The graphic above accompanies Martin Wolf's latest Financial Times column, ("Japan’s lessons for a world of balance-sheet deflation"), and he uses it to make the point that, although the balance sheet deflation in the U.S. is a lot shallower than Japan's, the crisis is a lot broader today because it's global, i.e., Japan was still able to increase its exports (and thus ameliorate its economic situation) during its "lost decade" because there was healthy demand for those exports in countries with strong economies.
Another point Wolf makes is about the relative effectiveness of Japanese fiscal policy during its "lost decade":
[T]hose who argue that the Japanese government’s fiscal expansion failed are, again, mistaken. When the private sector tries to repay debt over many years, a country has three options: let the government do the borrowing; expand net exports; or let the economy collapse in a downward spiral of mass bankruptcy.

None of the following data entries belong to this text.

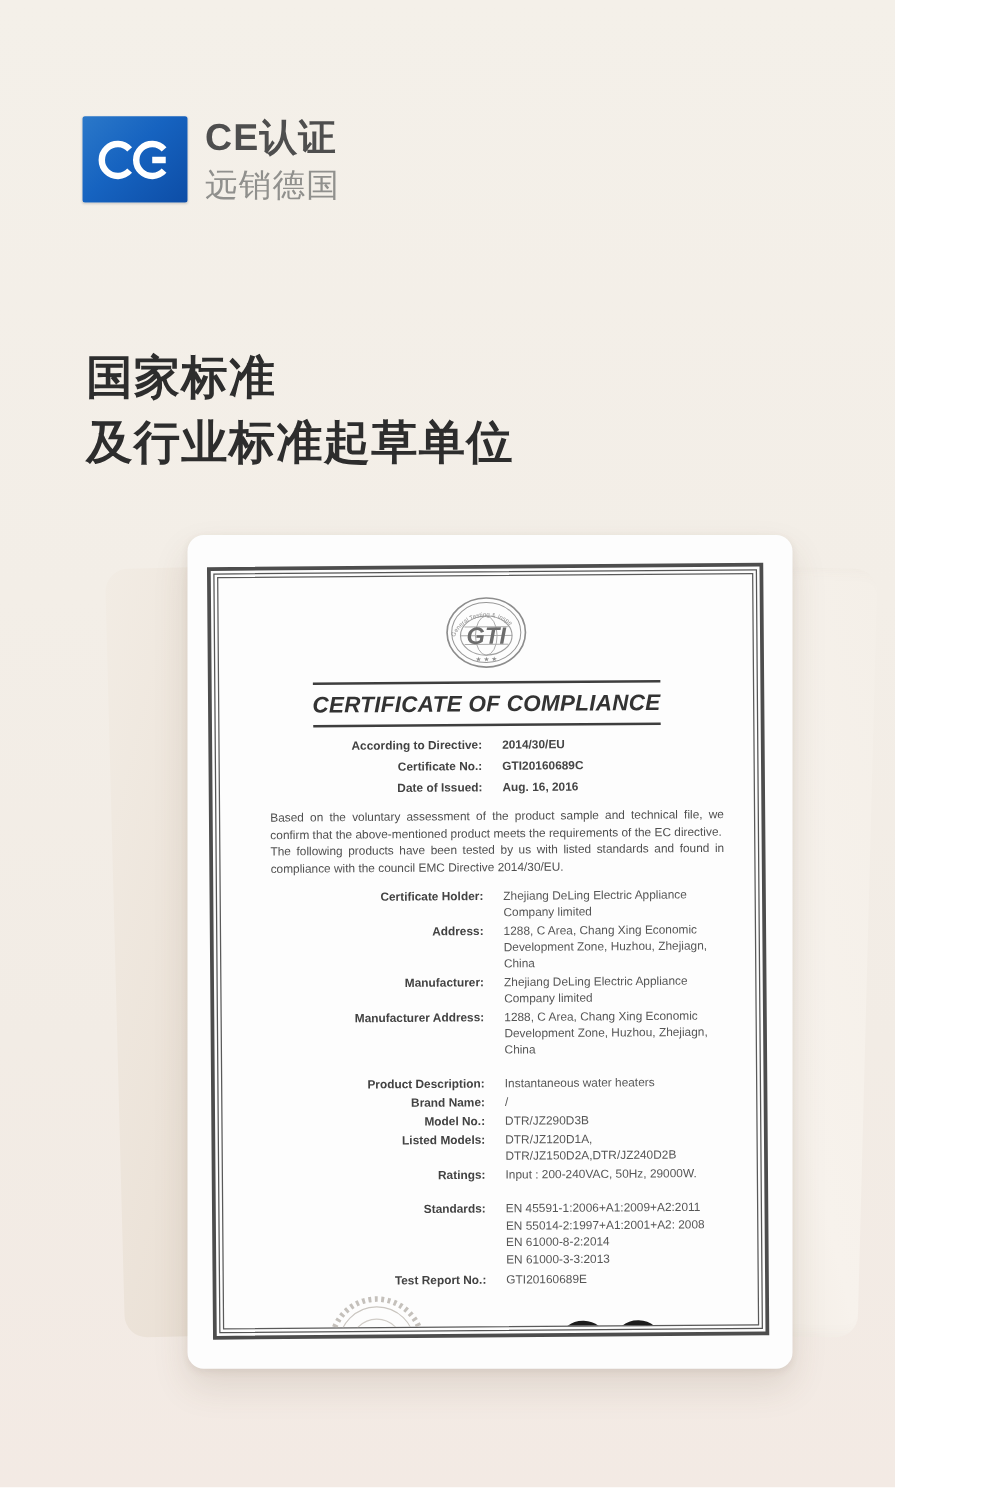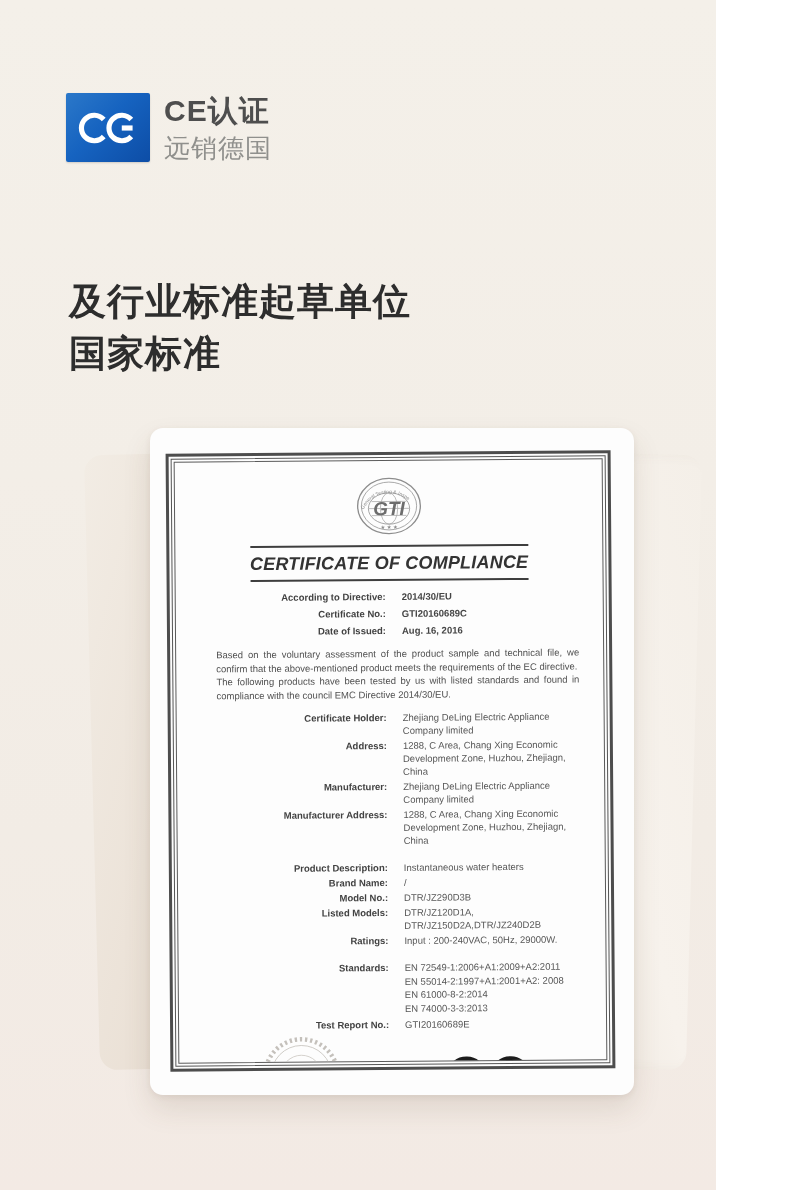--- a/index.html
+++ b/index.html
@@ -83,22 +83,22 @@
         <path d="M 89 32 H 111" fill="none" stroke="#ffffff" stroke-width="10.5"></path>
       </svg>
     </div>
     <div class="hdr-texts">
       <div class="hdr-title">CE认证</div>
       <div class="hdr-sub">远销德国</div>
     </div>
   </div>
 
   <div class="hero-h2">
+    <div>国家标准</div>
     <div>及行业标准起草单位</div>
-    <div>国家标准</div>
   </div>
 
   <div class="cert-zone">
     <div class="flap flap-left"></div>
     <div class="flap flap-right"></div>
 
     <div class="cert-page">
       <div class="frame">
       <div class="frame-mid">
       <div class="frame-inner">
@@ -181,24 +181,24 @@
           <div class="row">
             <div class="lbl">Ratings:</div>
             <div class="val">Input : 200-240VAC, 50Hz, 29000W.</div>
           </div>
         </div>
 
         <div class="rows rows-standards">
           <div class="row">
             <div class="lbl">Standards:</div>
             <div class="val">
-              <div class="std-line">EN 72549-1:2006+A1:2009+A2:2011</div>
+              <div class="std-line">EN 45591-1:2006+A1:2009+A2:2011</div>
               <div class="std-line">EN 55014-2:1997+A1:2001+A2: 2008</div>
               <div class="std-line">EN 61000-8-2:2014</div>
-              <div class="std-line">EN 74000-3-3:2013</div>
+              <div class="std-line">EN 61000-3-3:2013</div>
             </div>
           </div>
           <div class="row row-report">
             <div class="lbl">Test Report No.:</div>
             <div class="val">GTI20160689E</div>
           </div>
         </div>
 
         <div class="sig-area">
           <svg class="stamp" viewBox="0 0 90 90" aria-hidden="true">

Despite a loss in wealth of three times GDP and a shift of 20 per cent of GDP in the financial balance of the corporate sector, from deficits into surpluses, Japan did not suffer a depression. This was a triumph. The explanation was the big fiscal deficits. When, in 1997, the Hashimoto government tried to reduce the fiscal deficits, the economy collapsed and actual fiscal deficits rose.
Something to consider when reading comments on various blogs about how Japan spent a lot of expensive infrastructure and still had a "lost decade".
2 comments:
You are more centrist than I thought Dave ;) Anyway...
If Japan was more shareholder-friendly (i.e. more capitalist,) it would recover far more easily.
Although Japanese companies are getting whacked hard by the current collapse of exports, people don't realize how good the balance sheets of Japanese firms are. Many are overcapitalized with huge cash holdings--way beyond working capital or expansion need. The autocratic culture also probably hurts their business. For instance, Japan has many technologies and products that doesn't leave the shore. I always wonder why such technology couldn't be commercialized overseas. If there were activist investors in Japan, I doubt such R&D would sit stagnant.
I'm not dogmatically opposed to fiscal stimulus, Sivaram, although I think we could have used a better one than what President Obama signed yesterday (e.g., one that would provide the bulk of its stimulus this year, when its needed most).
Regarding Japan, that's an interesting point about the technologies they use domestically but don't seem to export. Perhaps there's not as much of a market for some of them in countries with plentiful cheap labor, but it might be something that more empowered shareholders would explore, as you suggest. The other issue Japan has is that it needs to stimulate more domestic consumption.